Effect of wastewater irrigation on mineral uptake of Typha latifolia and Phragmites australis in arid environment
摘要
Water scarcity and pollution are pressing challenges in arid regions where conventional wastewater treatment systems are often impractical. Constructed wetlands (CWs) offer a sustainable, low-cost alternative; however, the comparative mineral uptake capacities of key wetland species under arid conditions remain underexplored. This study reports a two-year field experiment in eastern Saudi Arabia comparing two species, Typha latifolia L. (T. latifolia) and Phragmites australis (P. australis) (Cav.) Trin. ex Steud. (P. australis), for their capacity to accumulate heavy metals and macronutrients when irrigated with wastewater.
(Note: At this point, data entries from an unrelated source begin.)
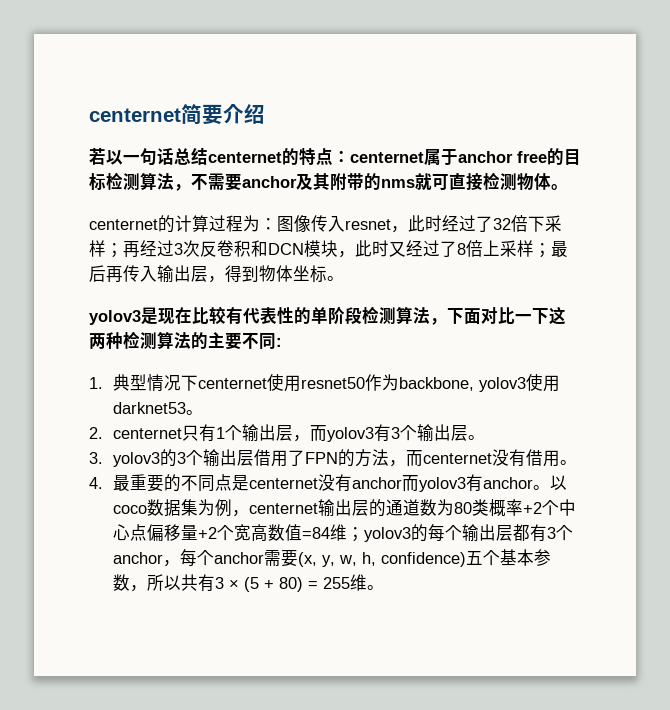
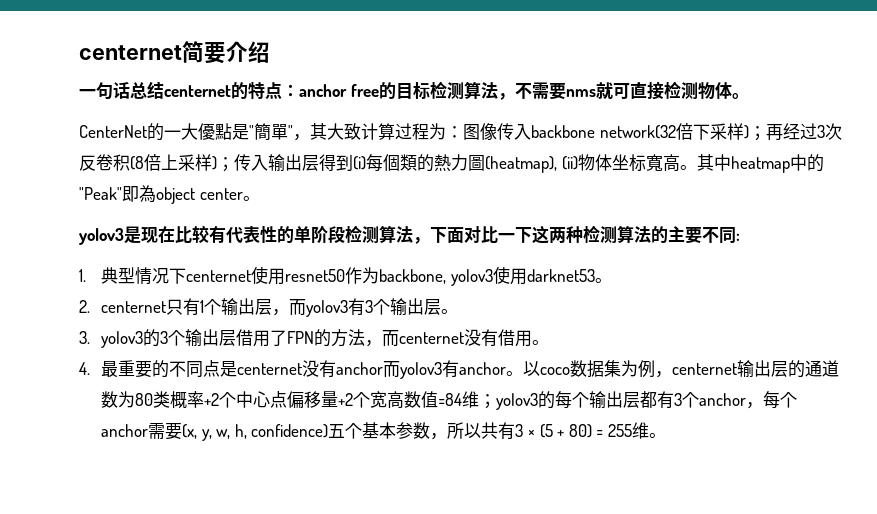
[89,147,123,165] 若以 -> (270, 52) none
[350,149,458,165] centernet属于 -> (299, 90) none
[242,173,381,190] anchor及其附带的 -> (566, 91) none
[89,215,175,233] centernet的 -> [79,123,361,141] CenterNet的一大優點是"簡單"，其大致
[345,215,511,233] resnet，此时经过了32 -> [531,125,676,139] backbone network(32
(106, 248) none -> [743,125,749,139] )
[251,240,568,258] [89,265,327,283] 和DCN模块，此时又经过了8倍上采样；最后再传入输出层，得到物体坐标 -> [130,154,824,173] [79,185,243,204] (8倍上采样)；传入输出层得到(i)每個類的熱力圖(heatmap), (ii)物体坐标寬高。其中heatmap中的"Peak"即為object center

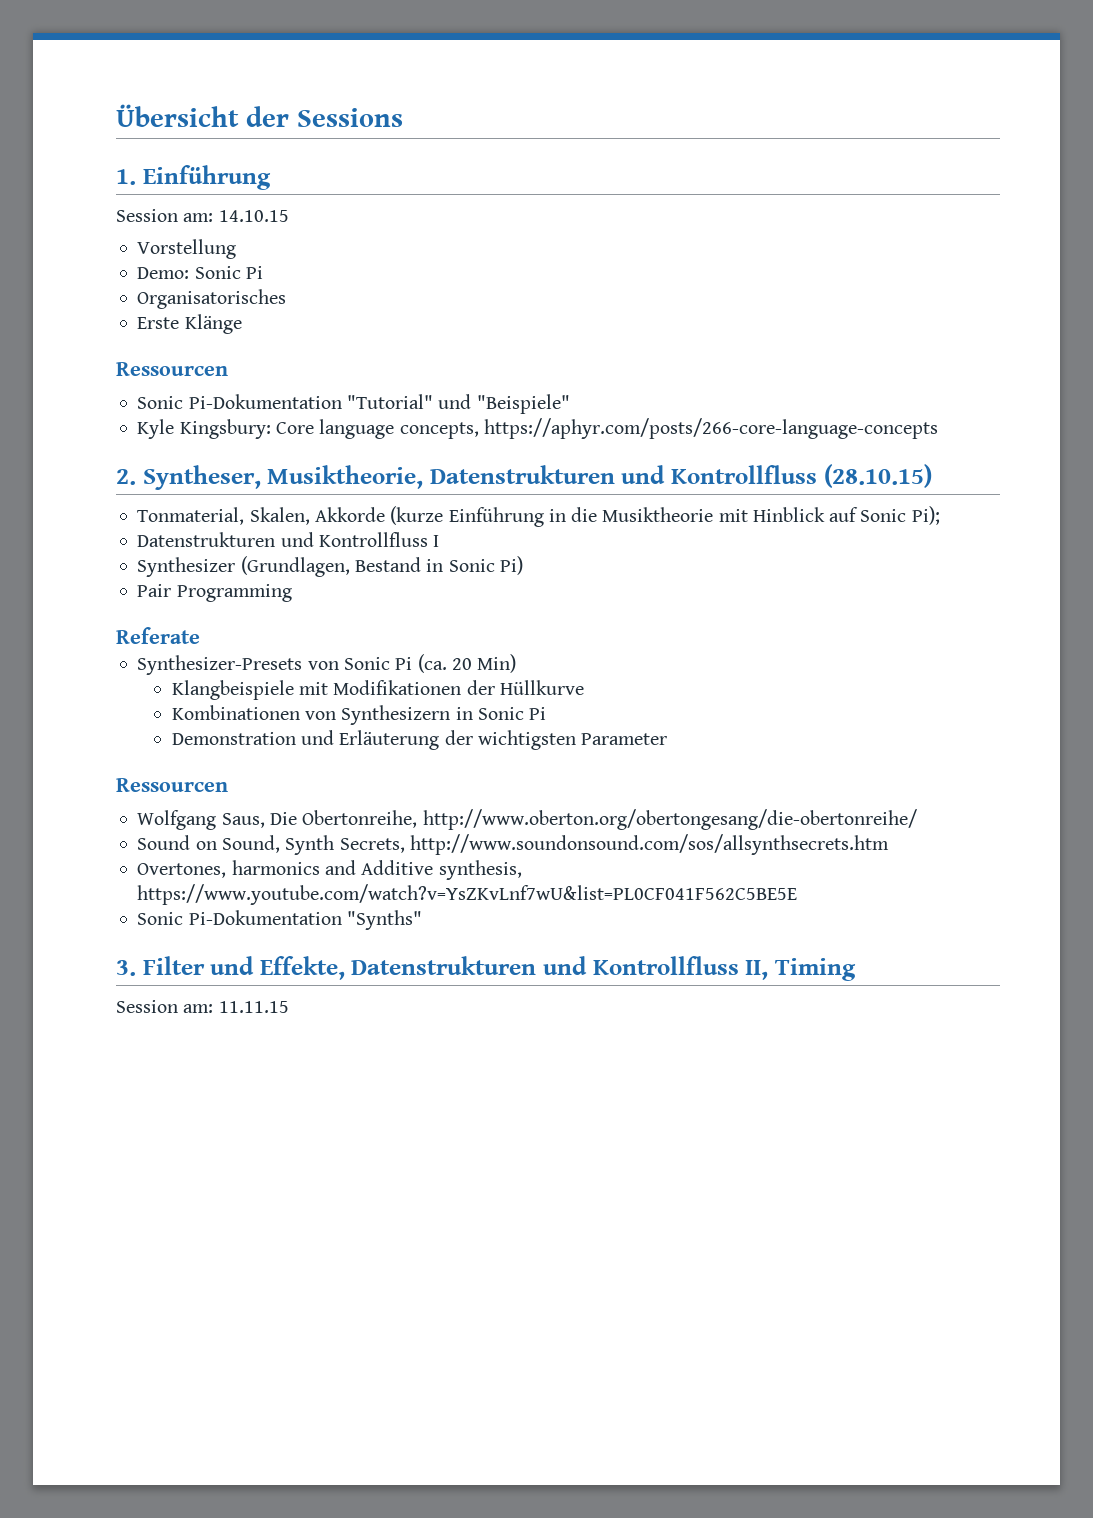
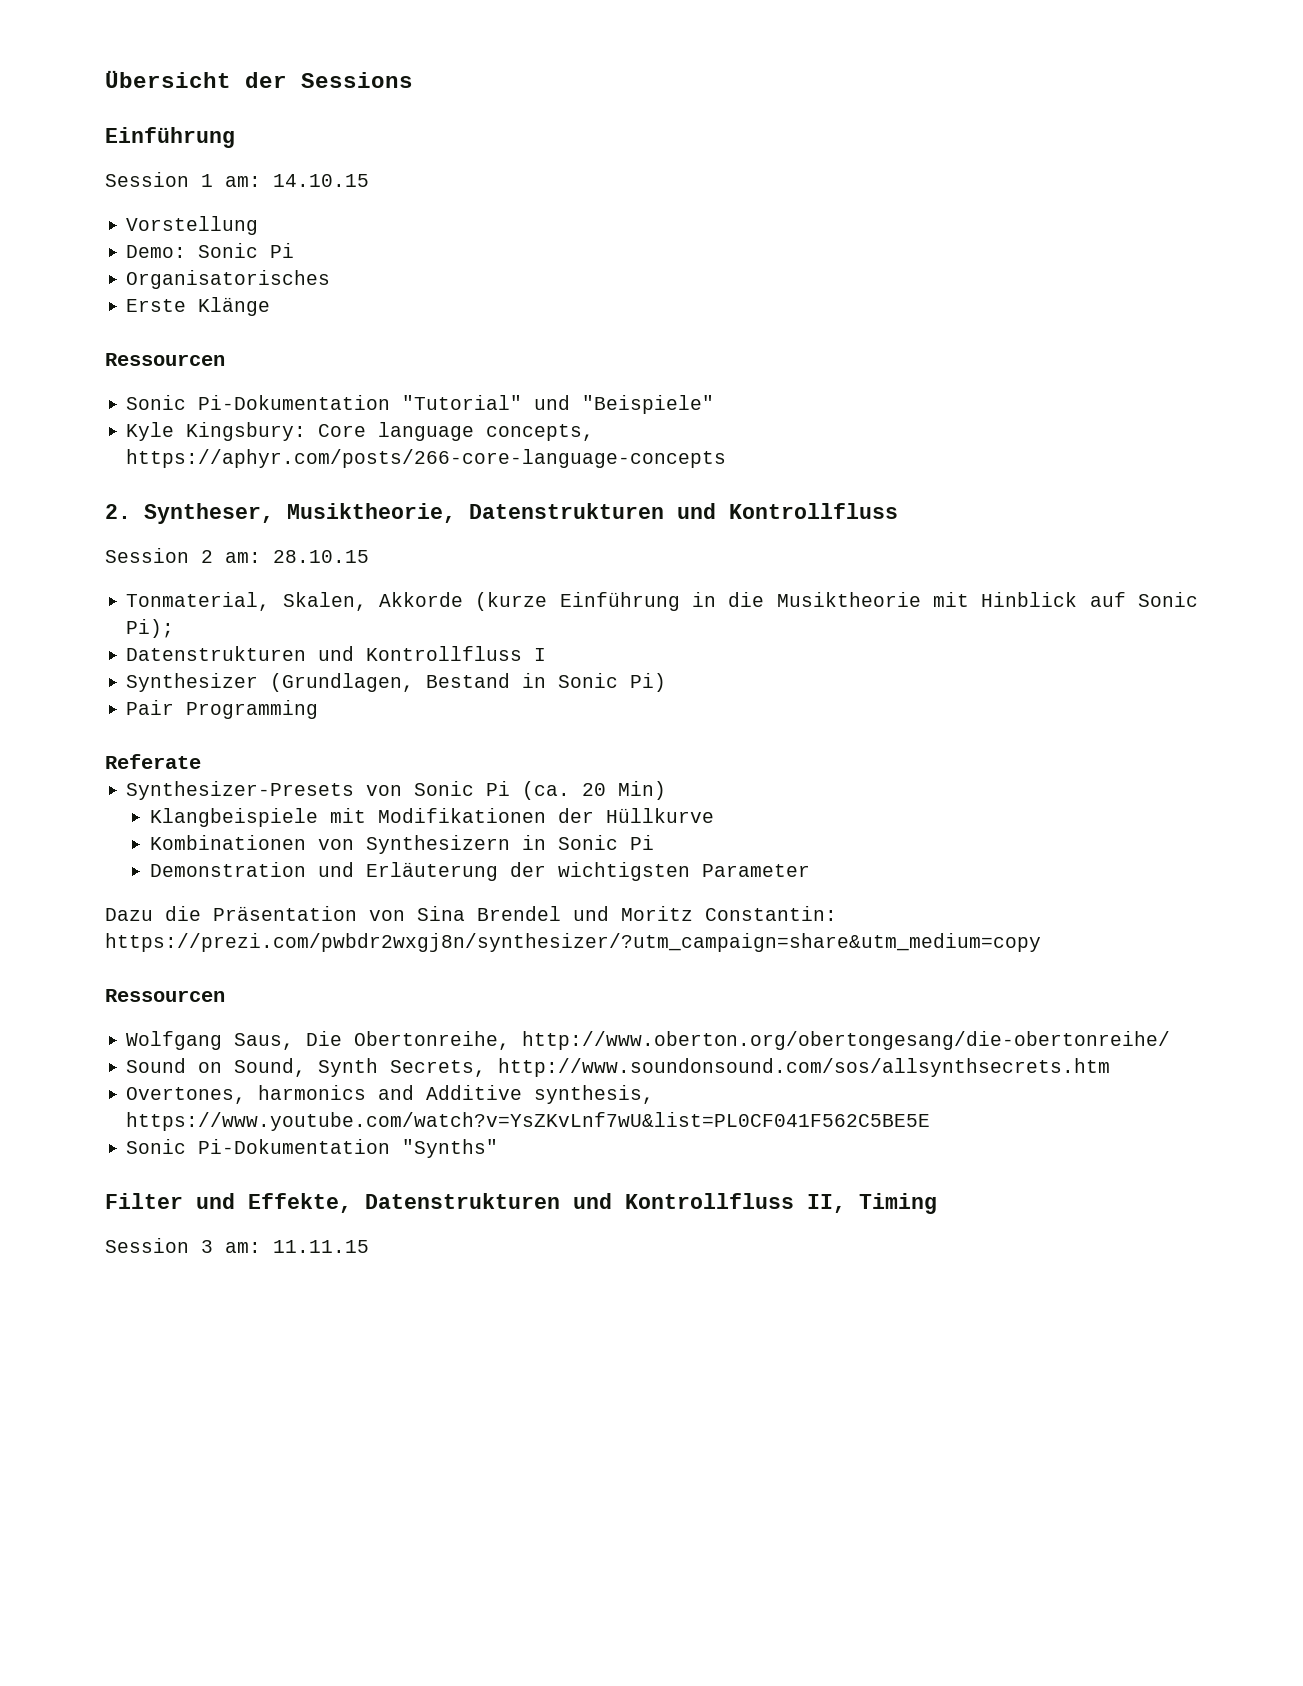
[116,169,136,185] 1. -> (413, 80) none
(178, 215) none -> [201,174,213,187] 1
[823,464,932,488] (28.10.15) -> [105,548,369,563] // Session 2 am: 28.10.15
(668, 739) none -> [105,906,837,921] [105,933,1041,952] // Dazu die Präsentation von Sina Brendel und Moritz Constantin: https://prezi.com/pwbdr2wxgj8n/synthesizer/?utm_campaign=share&utm_medium=copy
[116,960,136,976] 3. -> (499, 1148) none
(178, 1006) none -> [201,1240,213,1253] 3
Plants were cultivated in controlled CW systems, and aboveground biomass was analyzed at multiple intervals. Results reveal that P. australis accumulated higher levels of trace metals, notably manganese, with concentrations of 161.47 mg·kg⁻¹ compared to 83.65 mg·kg⁻¹ in T. latifolia). This difference corresponds to a statistically significant 48.2% increase (p ≤ 0.05) relative to T. latifolia. Although aluminum (+ 14.5%) and vanadium (+ 25.5%) uptake was slightly higher in P. australis, these differences were not statistically significant. Uptake varied widely among elements, reflecting species-specific and temporal dynamics. In contrast, T. latifolia demonstrated a much stronger affinity for macronutrients, particularly for sodium (12,476 vs. 1065 mg·kg⁻¹) and potassium (13,475 vs. 4308 mg·kg⁻¹), exceeding P. australis by over 1000% and 200%, respectively (p ≤ 0.05), with highly significant differences (p ≤ 0.05). Magnesium uptake was also consistently higher in T. latifolia compared with P. australis (1823 vs. 1442 mg·kg⁻¹; p ≤ 0.05). These findings reveal complementary roles between the two macrophytes: P. australis is more effective at trace metals removal, while T. latifolia excels in macronutrient uptake and biomass production. Integrating both species in CWs can enhance multipollutant removal efficiency and long-term treatment performance. The study provides practical guidance for designing phytoremediation systems in arid regions and support the development of decentralized wastewater treatment solutions for small and rural communities where conventional infrastructure is limited.